▸ Dataset records
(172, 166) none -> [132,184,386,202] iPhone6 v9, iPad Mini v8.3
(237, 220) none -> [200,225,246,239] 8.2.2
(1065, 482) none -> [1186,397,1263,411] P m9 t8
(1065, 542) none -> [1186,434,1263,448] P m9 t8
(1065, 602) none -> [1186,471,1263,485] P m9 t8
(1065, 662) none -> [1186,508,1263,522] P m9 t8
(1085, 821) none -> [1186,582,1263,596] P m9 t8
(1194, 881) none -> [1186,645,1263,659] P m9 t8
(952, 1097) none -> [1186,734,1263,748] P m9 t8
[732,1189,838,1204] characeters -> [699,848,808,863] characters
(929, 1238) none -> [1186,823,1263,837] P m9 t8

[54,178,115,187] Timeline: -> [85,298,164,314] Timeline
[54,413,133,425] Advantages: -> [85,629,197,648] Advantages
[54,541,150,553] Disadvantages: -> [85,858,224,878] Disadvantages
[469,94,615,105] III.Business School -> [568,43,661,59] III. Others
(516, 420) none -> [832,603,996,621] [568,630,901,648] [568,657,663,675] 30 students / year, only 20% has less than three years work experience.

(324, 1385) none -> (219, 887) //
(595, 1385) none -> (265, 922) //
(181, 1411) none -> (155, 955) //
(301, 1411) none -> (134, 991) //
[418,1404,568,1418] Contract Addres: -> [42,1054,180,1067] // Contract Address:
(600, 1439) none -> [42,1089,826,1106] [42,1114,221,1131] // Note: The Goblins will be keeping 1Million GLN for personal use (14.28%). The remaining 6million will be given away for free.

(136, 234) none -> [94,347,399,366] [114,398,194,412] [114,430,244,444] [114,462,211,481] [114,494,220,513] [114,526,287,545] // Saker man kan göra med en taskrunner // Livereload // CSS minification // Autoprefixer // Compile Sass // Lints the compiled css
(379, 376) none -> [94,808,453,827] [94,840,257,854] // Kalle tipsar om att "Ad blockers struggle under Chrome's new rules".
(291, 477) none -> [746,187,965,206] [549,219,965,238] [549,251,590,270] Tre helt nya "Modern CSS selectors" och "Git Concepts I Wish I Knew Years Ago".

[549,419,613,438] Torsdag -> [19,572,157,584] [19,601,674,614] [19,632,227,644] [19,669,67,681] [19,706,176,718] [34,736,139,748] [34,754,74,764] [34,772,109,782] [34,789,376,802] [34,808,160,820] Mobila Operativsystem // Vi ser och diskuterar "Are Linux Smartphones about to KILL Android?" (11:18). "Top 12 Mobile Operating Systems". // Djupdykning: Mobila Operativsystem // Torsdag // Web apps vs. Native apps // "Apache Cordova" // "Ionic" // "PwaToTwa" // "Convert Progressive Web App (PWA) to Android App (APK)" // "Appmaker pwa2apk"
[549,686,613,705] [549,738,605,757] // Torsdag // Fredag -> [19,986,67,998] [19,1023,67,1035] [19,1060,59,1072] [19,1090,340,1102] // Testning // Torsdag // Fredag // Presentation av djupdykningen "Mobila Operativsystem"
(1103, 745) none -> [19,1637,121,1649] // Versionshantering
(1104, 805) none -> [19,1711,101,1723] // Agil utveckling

▸ Task prompt
Please, from the material above, copy only the lines from the line with "[732,1189,838,1204] characeters ->" up to and including the line with "(595, 1385) none -> (265, 922) //", exactly as written.

▸ Exercise answer
[732,1189,838,1204] characeters -> [699,848,808,863] characters
(929, 1238) none -> [1186,823,1263,837] P m9 t8

[54,178,115,187] Timeline: -> [85,298,164,314] Timeline
[54,413,133,425] Advantages: -> [85,629,197,648] Advantages
[54,541,150,553] Disadvantages: -> [85,858,224,878] Disadvantages
[469,94,615,105] III.Business School -> [568,43,661,59] III. Others
(516, 420) none -> [832,603,996,621] [568,630,901,648] [568,657,663,675] 30 students / year, only 20% has less than three years work experience.

(324, 1385) none -> (219, 887) //
(595, 1385) none -> (265, 922) //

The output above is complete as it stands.